Last week I had to put more than 270 EXCEL spreadsheets into SQL data records. All the XLS files had the same number of rows, corresponding to a fixed format, but the number of the columns could be different -random within a range 2-11. The first step was converting XLS to comma-separated values files (CSV), using a command line tool xls2csv. For the second step, reading CSV files and writing data to several SQL data records, Neobook did a very good job. For your info, I'll describe both steps.
Step 1. xls2csv
The program xls2csv converts EXCEL spreadsheet into a CSV file. It extracts only data without any formatting info and formulas. On Linux you have to install the program catdoc: xls2csv is part of it. A Windows binary can be found on http://blog.brush.co.nz/2009/09/catdoc-windows/
To convert only one file, use the following command after the prompt:
Code: Select all
xls2csv -x "reinier.xls" > "reinier_csv.csv"
Code: Select all
xls2csv -x "reinier.xls" -s cp1252 -d 8859-1 > "reinier_csv.csv"
Code: Select all
xls2csv -x -fdd/mm/yyyy "reinier.xls" -s cp1252 -d 8859-1 > "reinier_csv.csv"
Code: Select all
#!/bin/bash
for f in *.xls; do
xls2csv -x "$f" -s cp1252 -d 8859-1 > "${f%.xls}.csv"
done
Code: Select all
FORFILES /M *xls /C "cmd /c xls2csv -x @file -s cp1252 -d 8859-1 > @fname.csv"
Step 2. Neobook
In the CSV file, each line represents a specific row and columns of the original XLS file. In other words, each CSV line contains the cell data of the XLS spreadsheet, separated by "," (default). In my case, each line is read and parsed into an array. Each array element will be written to a specific file, that will contain at the end -after adding extra data- a number of SQL records.
Neobook is for this operation an excellent tool! And only a small number of commands are needed:
Code: Select all
.list all csv filenames in the current directory into the variable [mcFiles]

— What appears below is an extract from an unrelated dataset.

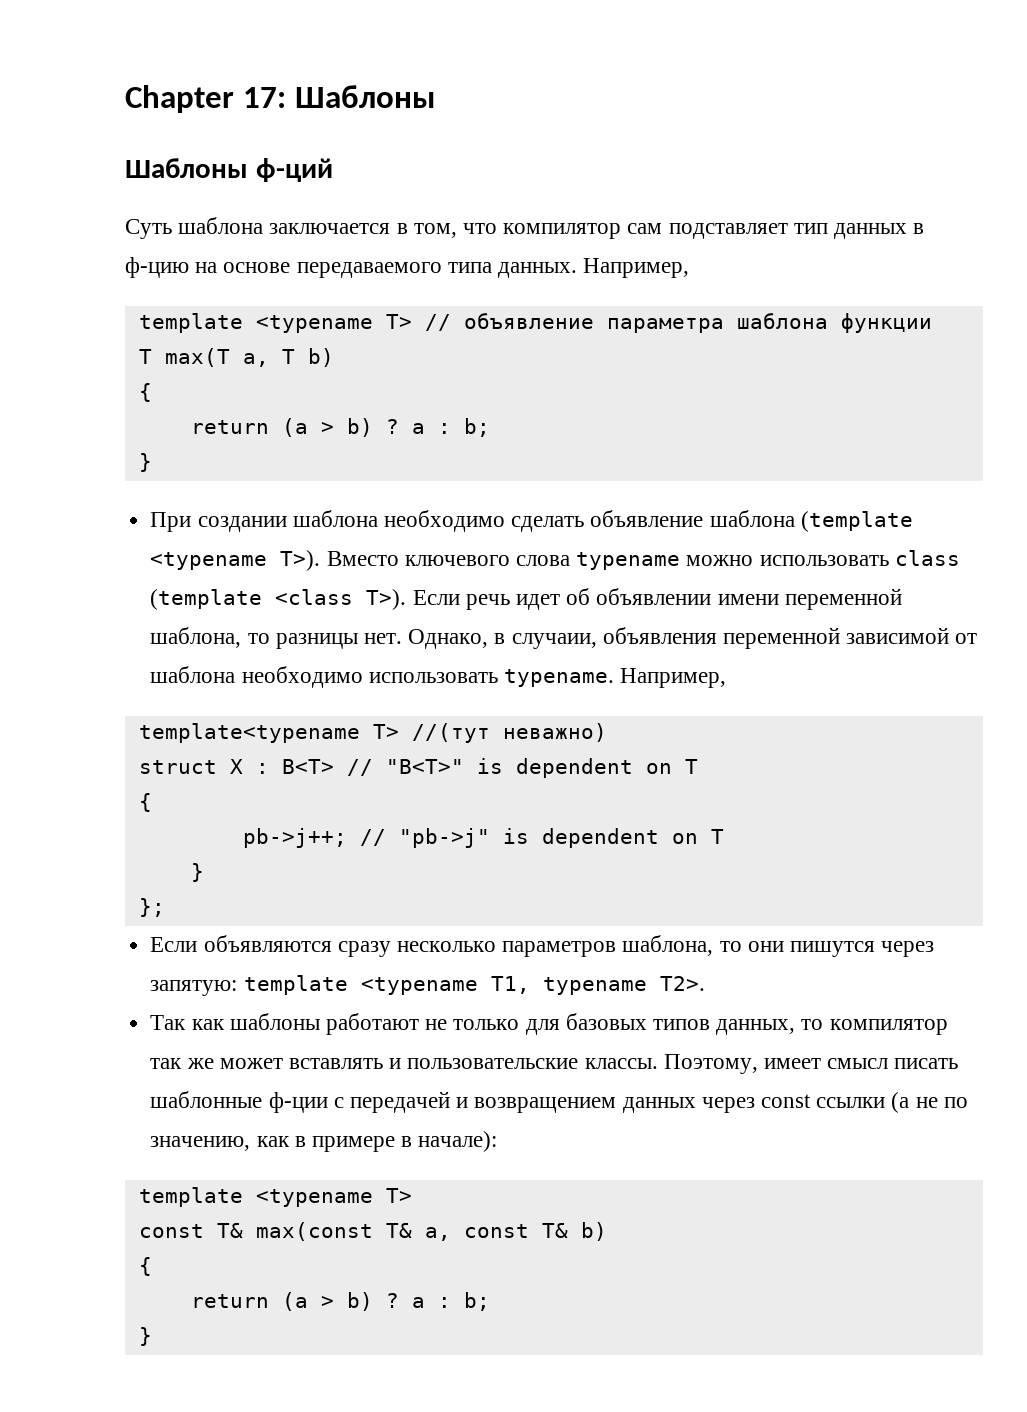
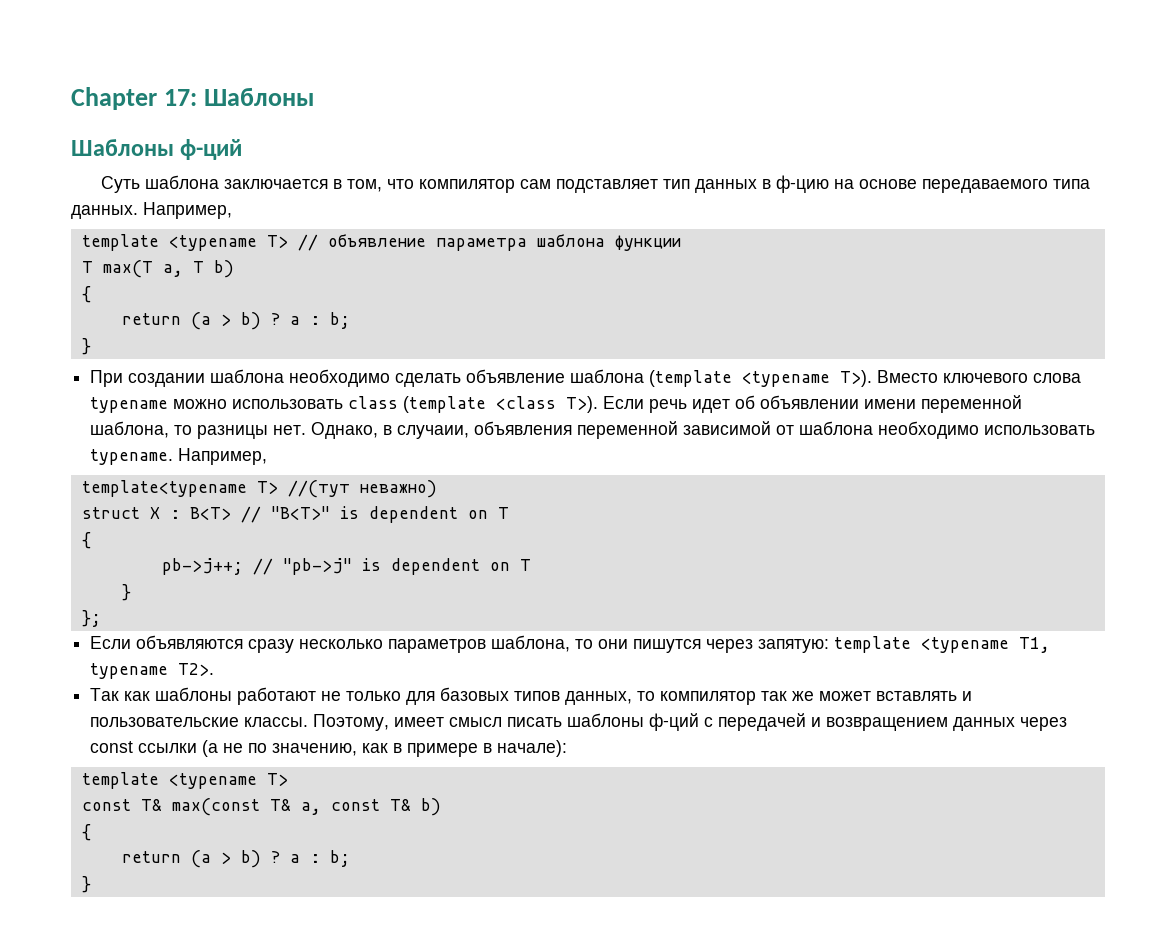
[150,1091,328,1113] шаблонные ф-ции -> [567,713,700,731] шаблоны ф-ций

FileList "[PubDir]*.csv" "Files" "[mcFiles]"
.separate [mcFiles] into multiple parts using [#13] as delimiter.
StrParse "[mcFiles]" "[#13]" "[file]" "[noFiles]"
.transverse through all files
Loop "1" "[noFiles]" "[z]"
.current file
SetVar "[mcFile]" "[PubDir][file[z]]"
.determine how many lines the file contains
FileLen "[mcFile]" "[mcLen]"
Loop "1" "[mcLen]" "[x]"
.read each line
FileRead "[mcFile]" "[x]" "[line]"
.do some processing on each line and use FileWrite to write the results to the destination files.
EndLoop
EndLoop
Best regards,
Reinier